According to an exemplary embodiment of the present disclosure, a
water-cooled exhaust gas recirculation (EGR) cooler, which receives
exhaust gas from an exhaust line, and recirculates cooled exhaust
gas to an intake line, includes: a housing having an exhaust gas
inlet, into which exhaust gas for cooling the exhaust gas flows,
and an exhaust gas outlet, from which exhaust gas is discharged,
and further having a coolant inlet, into which a coolant flows, and
a coolant outlet, from which the coolant is discharged; tubes
arranged inside the housing with a predetermined interval so that
exhaust gas passing from the exhaust gas inlet to the exhaust gas
outlet flows inside the tubes; and supporters interposed between
the tubes and disposed in a space, in which the coolant flows, to
maintain the predetermined interval set between the tubes and
support the tubes.
The water-cooled EGR cooler may further include a fin, which is
bent in a zigzag form, and is disposed at an internal side of the
tubes so that an external surface of the fin is in close contact
with an internal surface of the tubes.
The tubes, the fin, and the supporters may be made of aluminum.
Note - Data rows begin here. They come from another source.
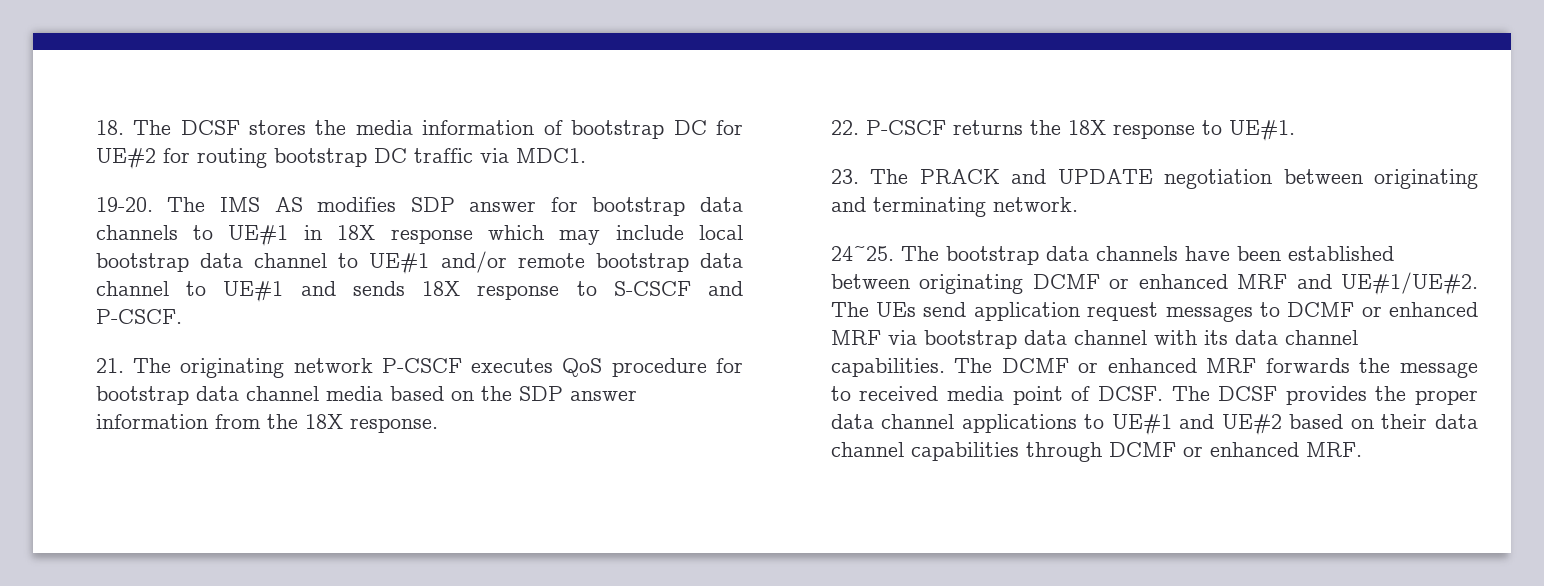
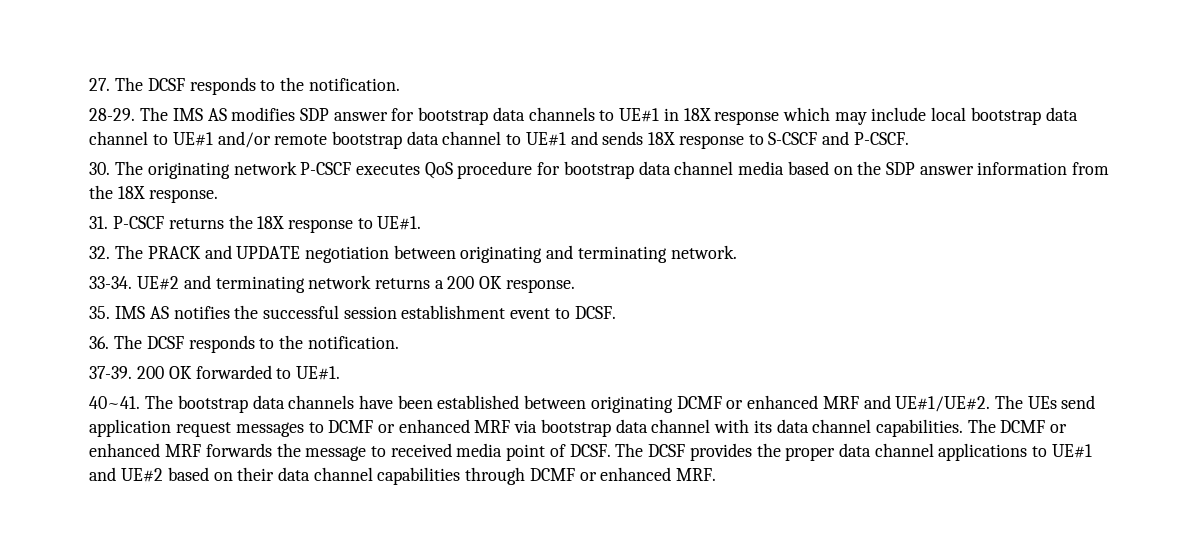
- 18. The DCSF stores the media information of bootstrap DC for UE#2 for routing bootstrap DC traffic via MDC1.
- 19-20.
+ 27. The DCSF responds to the notification.
+ 28-29.
- 21. The originating network P-CSCF executes QoS procedure for bootstrap data channel media based on the SDP answer information from the 18X response.
+ 30. The originating network P-CSCF executes QoS procedure for bootstrap data channel media based on the SDP answer information from the 18X response.
- 22. P-CSCF returns the 18X response to UE#1.
+ 31. P-CSCF returns the 18X response to UE#1.
- 23. The PRACK and UPDATE negotiation between originating and terminating network.
+ 32. The PRACK and UPDATE negotiation between originating and terminating network.
- 24~25.
+ 33-34. UE#2 and terminating network returns a 200 OK response.
+ 35. IMS AS notifies the successful session establishment event to DCSF.
+ 36. The DCSF responds to the notification.
+ 37-39. 200 OK forwarded to UE#1.
+ 40~41.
The coolant inlet and the coolant outlet may be formed in a
longitudinal direction of the housing with a second predetermined
interval, and may include a coolant inlet pipe connected to the
coolant inlet and a coolant outlet pipe connected to the coolant
outlet.
The supporter may include: first members extending in a height
direction of the tube, and arranged in a longitudinal direction of
the tube with a first set interval; and second members integrally
formed with the first members, extending in the longitudinal
direction of the tube, and arranged in the height direction of the
tube with a second set interval.
The second members may extend to have a straight form in a
direction, in which the coolant flows, and the first members may be
bent in a zigzag form, and a first surface of one side of the first
members may support an external surface of a tube, and a second
surface of another side of the first members may support an
external surface of another tube to maintain the second set
interval between the tubes.
The second members may be in contact with one of the tubes.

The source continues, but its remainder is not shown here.